__HOW TO COMPLETE THIS TASK__:
Write the entries below out again exactly, but skip the pictures.
(RECORDS SUPPLIED begins)
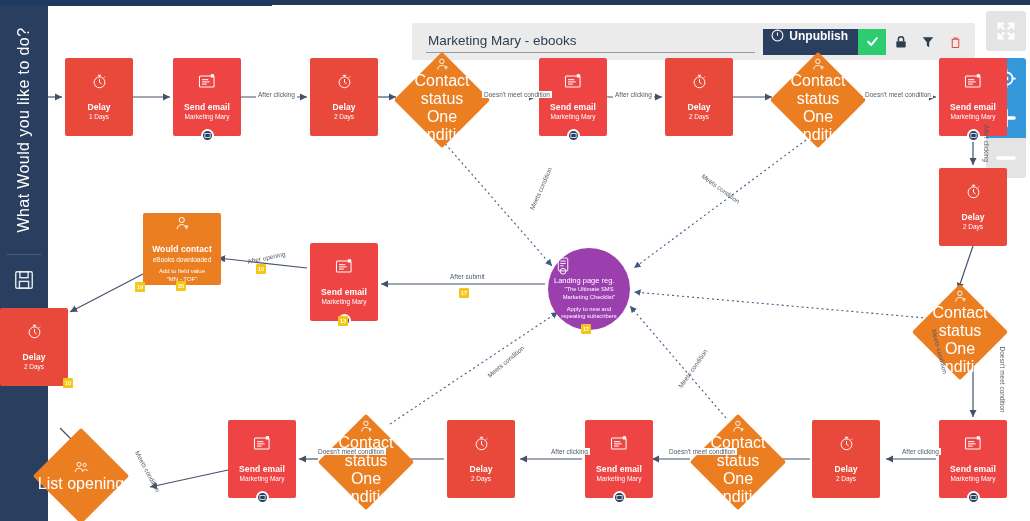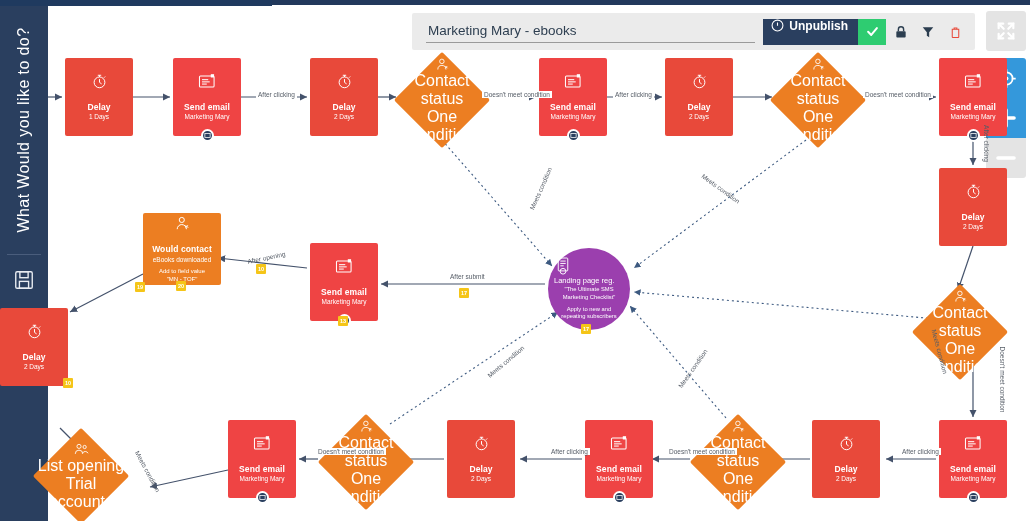"Marketing Mary - ebooks" .toolbar { top: 13px -> 23px }
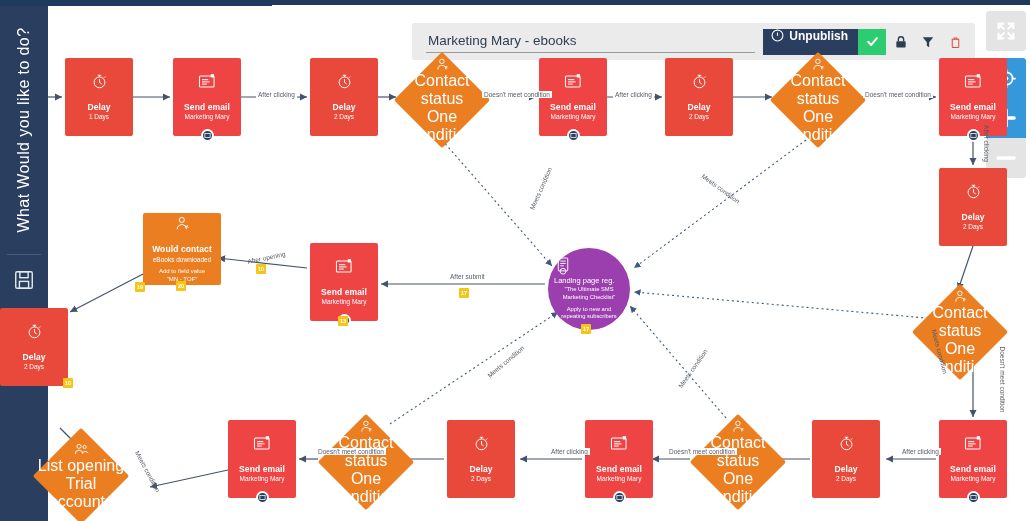"Trial accounts" div.ns { html: <div>Trial accounts</div> -> none }
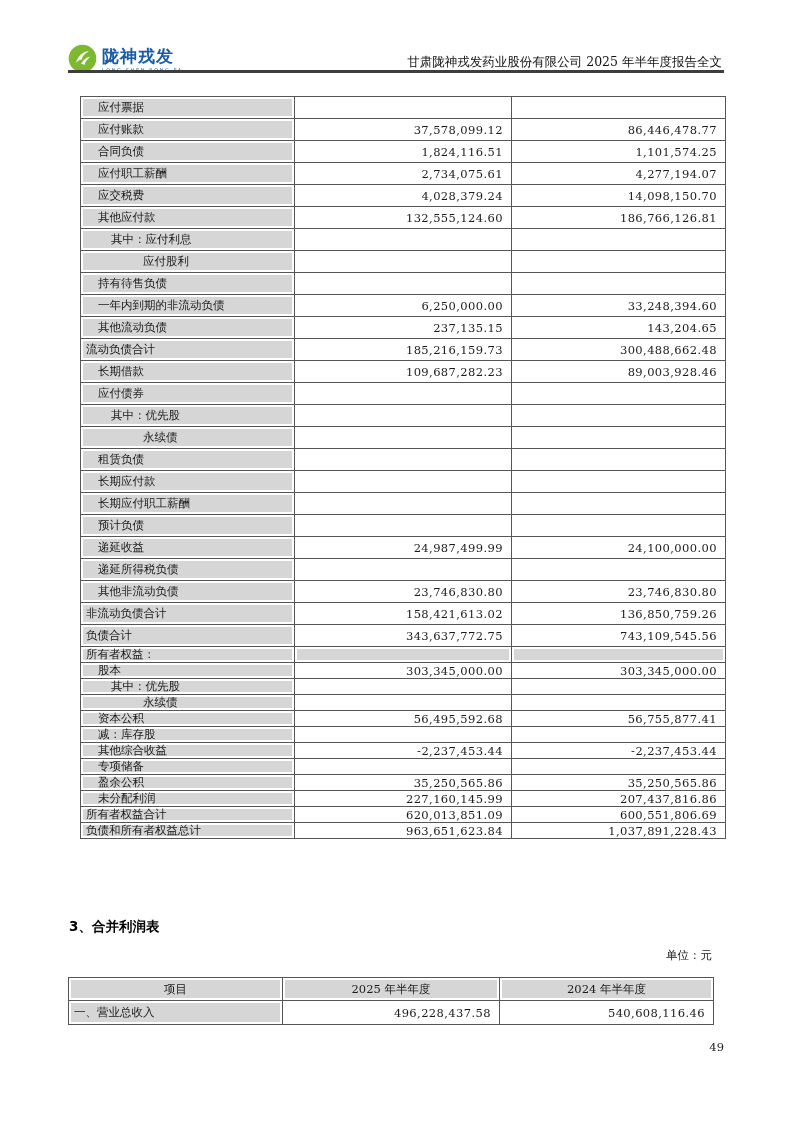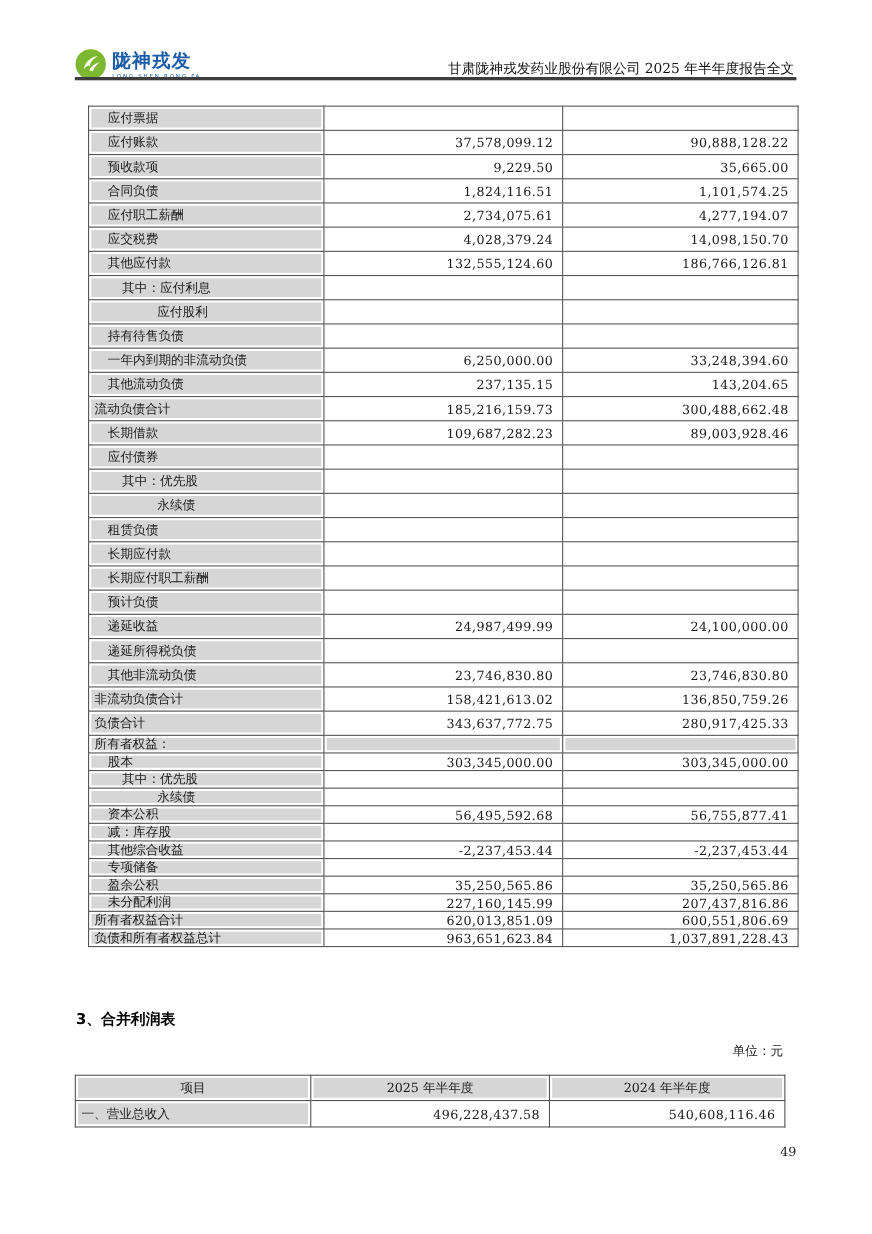"90,888,128.22" td.val { text: 90,888,128.22 -> 86,446,478.77 }
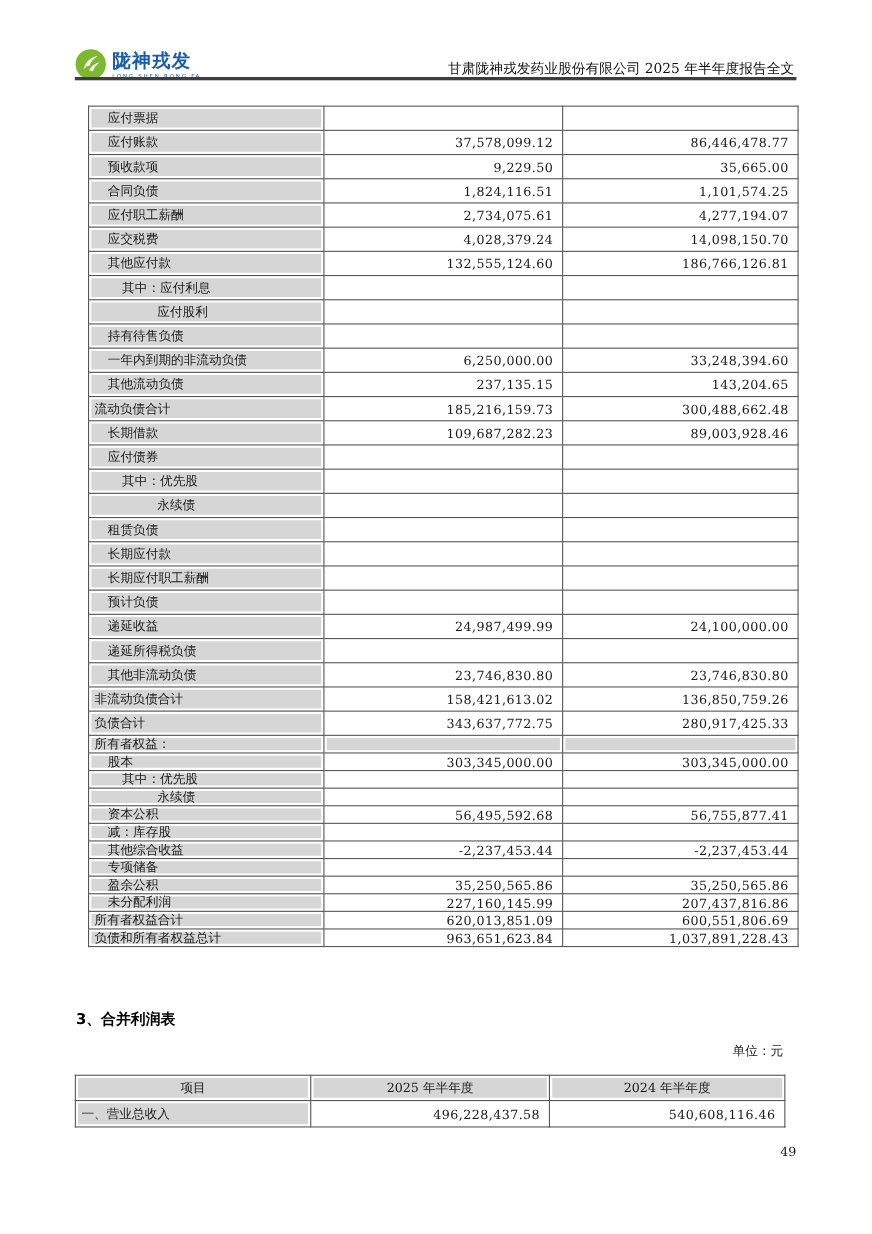"预收款项" tr.rnorm { html: <tr> <td>预收款项</td> <td>9,229.50</td> <td>35,665.00</td> </tr> -> none }
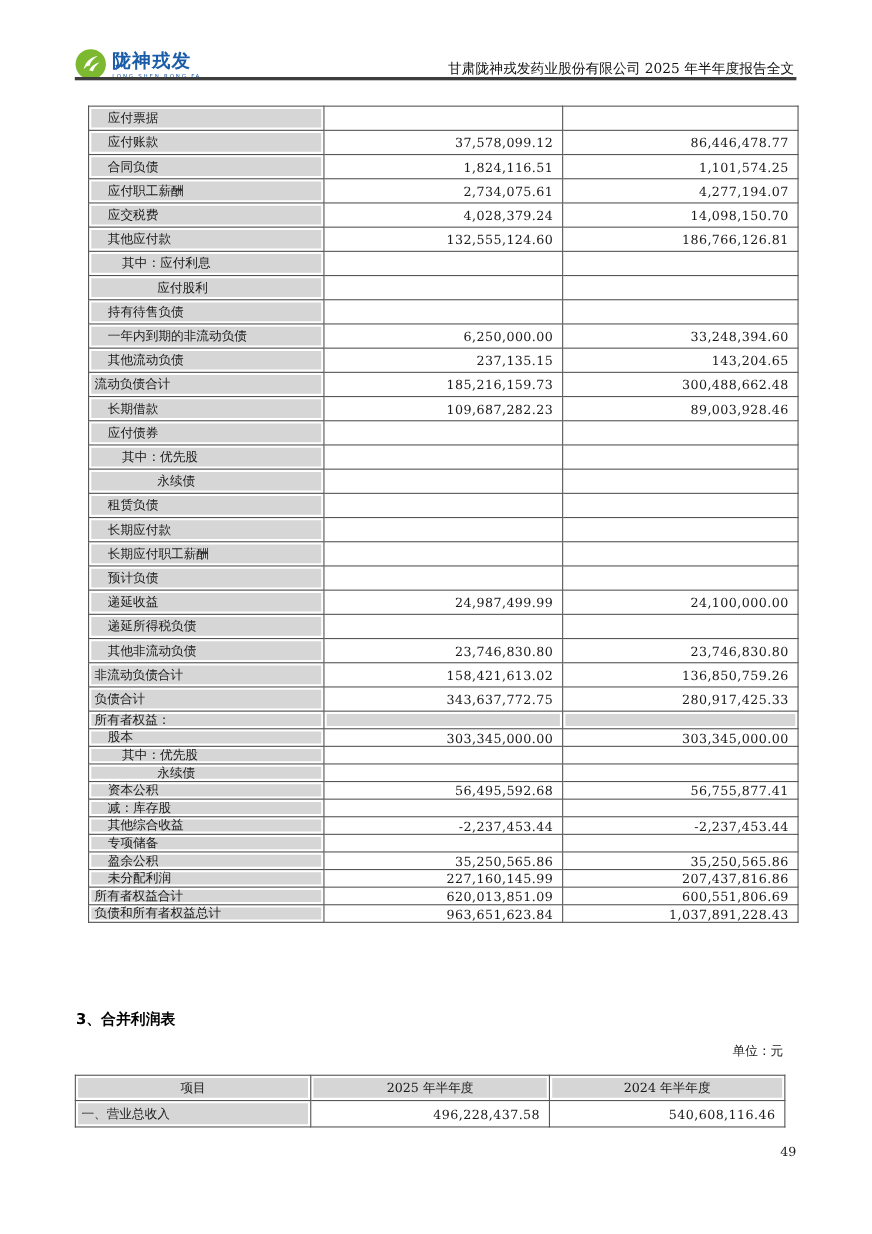"280,917,425.33" td.val { text: 280,917,425.33 -> 743,109,545.56 }
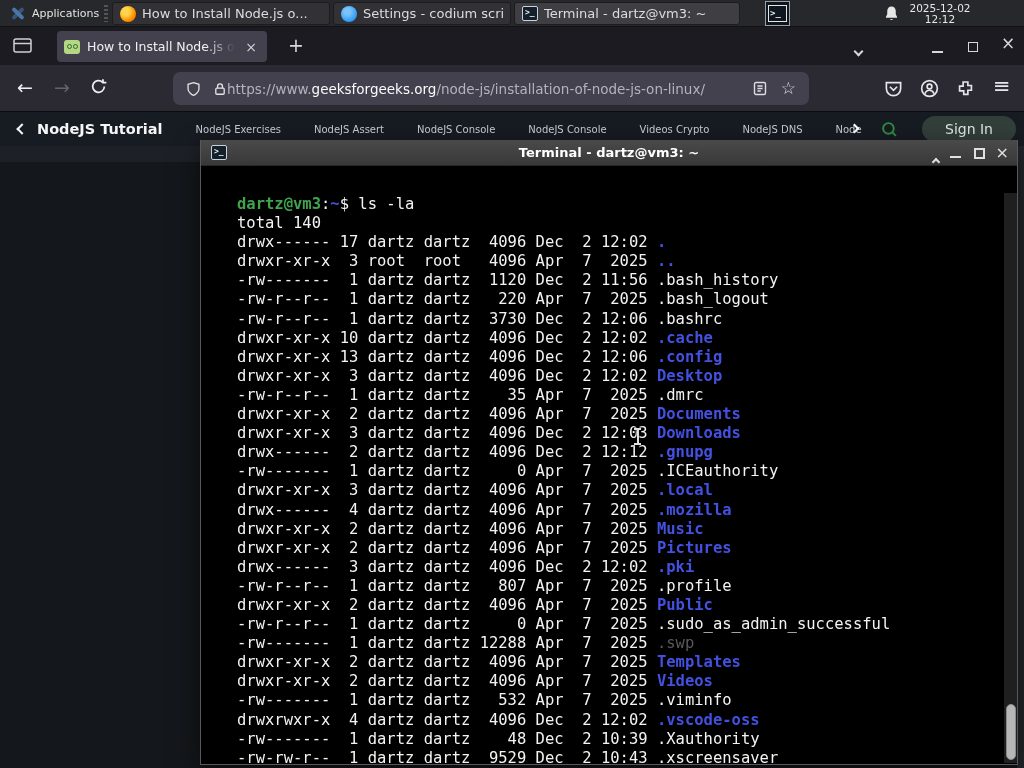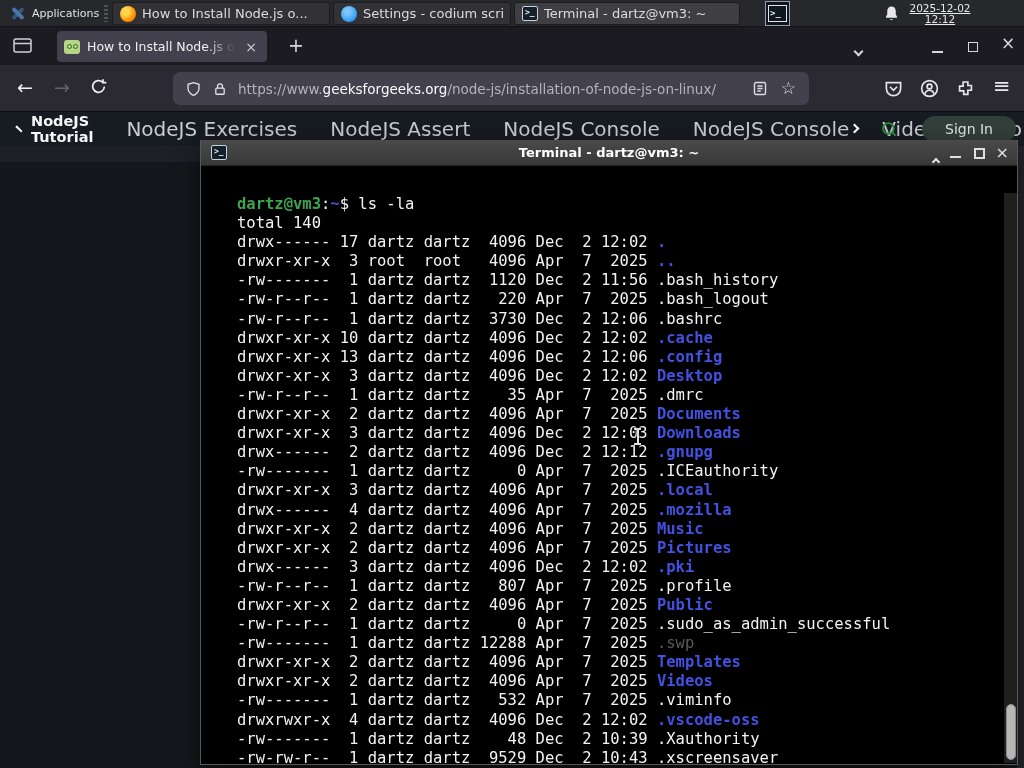"2025-12-02" .clock { text-decoration: underline -> none }
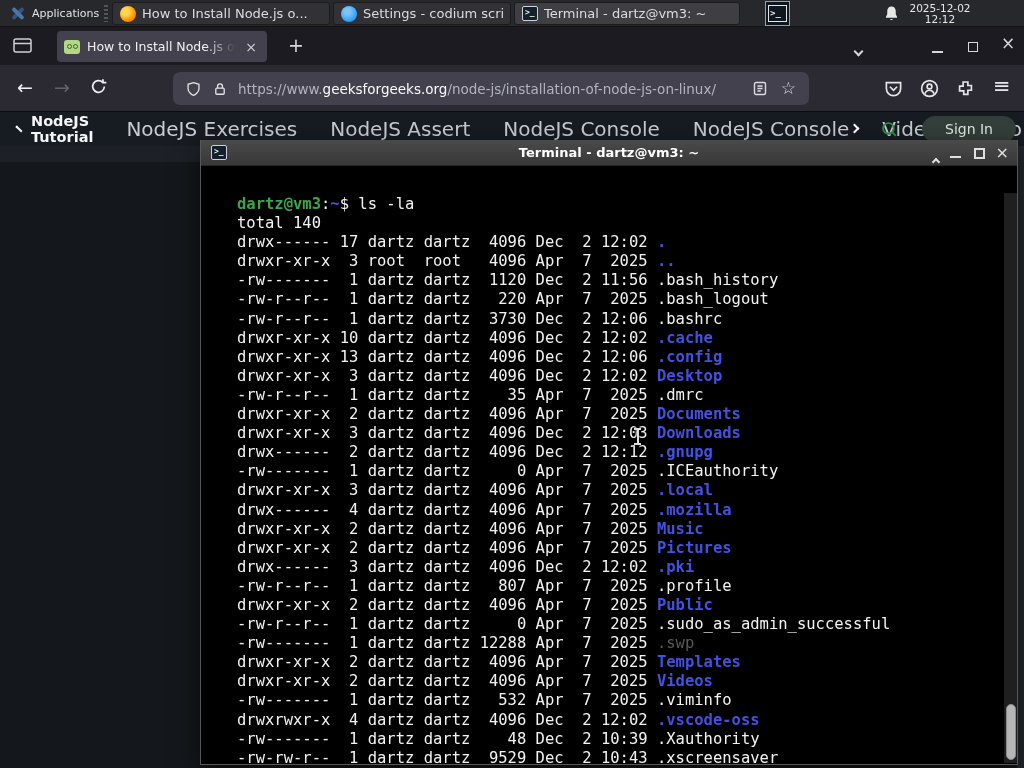"https://www.geeksforgeeks.org/node-js/in" .url-text { margin-left: 11px -> none }
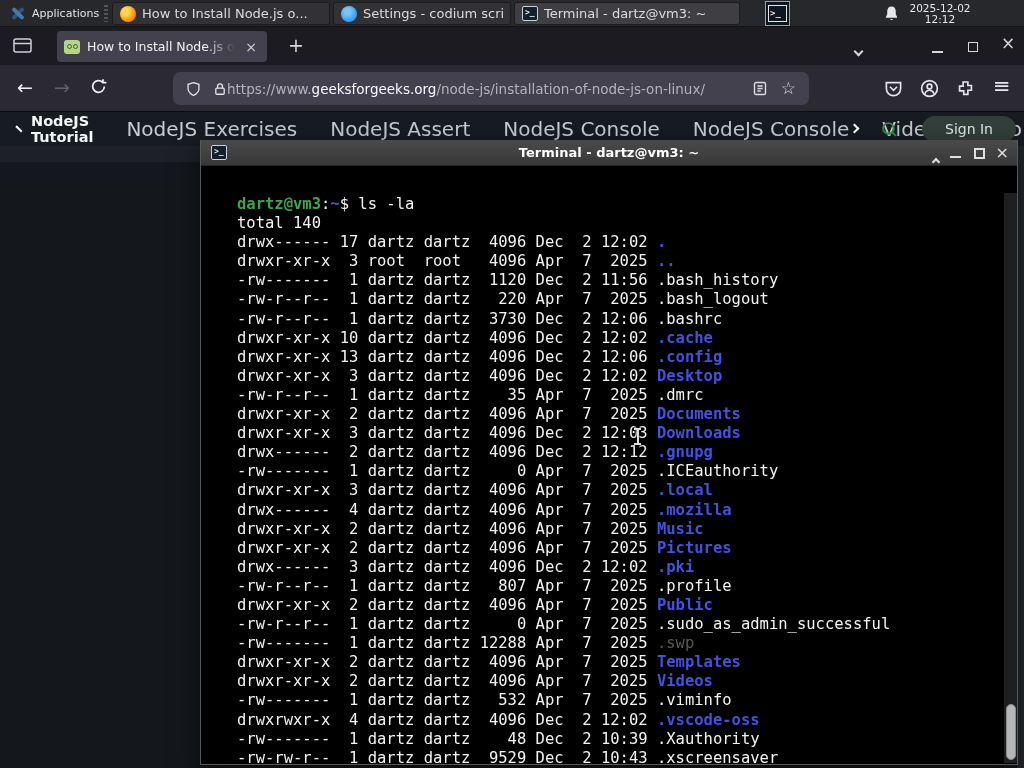"NodeJS Exercises" .sn-item { font-size: 20px -> 10px }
(RECORDS SUPPLIED ends)
__ANSWER BOX__:
"Marketing Mary - ebooks" .toolbar { top: 13px -> 23px }
"Trial accounts" div.ns { html: <div>Trial accounts</div> -> none }
"90,888,128.22" td.val { text: 90,888,128.22 -> 86,446,478.77 }
"预收款项" tr.rnorm { html: <tr> <td>预收款项</td> <td>9,229.50</td> <td>35,665.00</td> </tr> -> none }
"280,917,425.33" td.val { text: 280,917,425.33 -> 743,109,545.56 }
"2025-12-02" .clock { text-decoration: underline -> none }
"https://www.geeksforgeeks.org/node-js/in" .url-text { margin-left: 11px -> none }
"NodeJS Exercises" .sn-item { font-size: 20px -> 10px }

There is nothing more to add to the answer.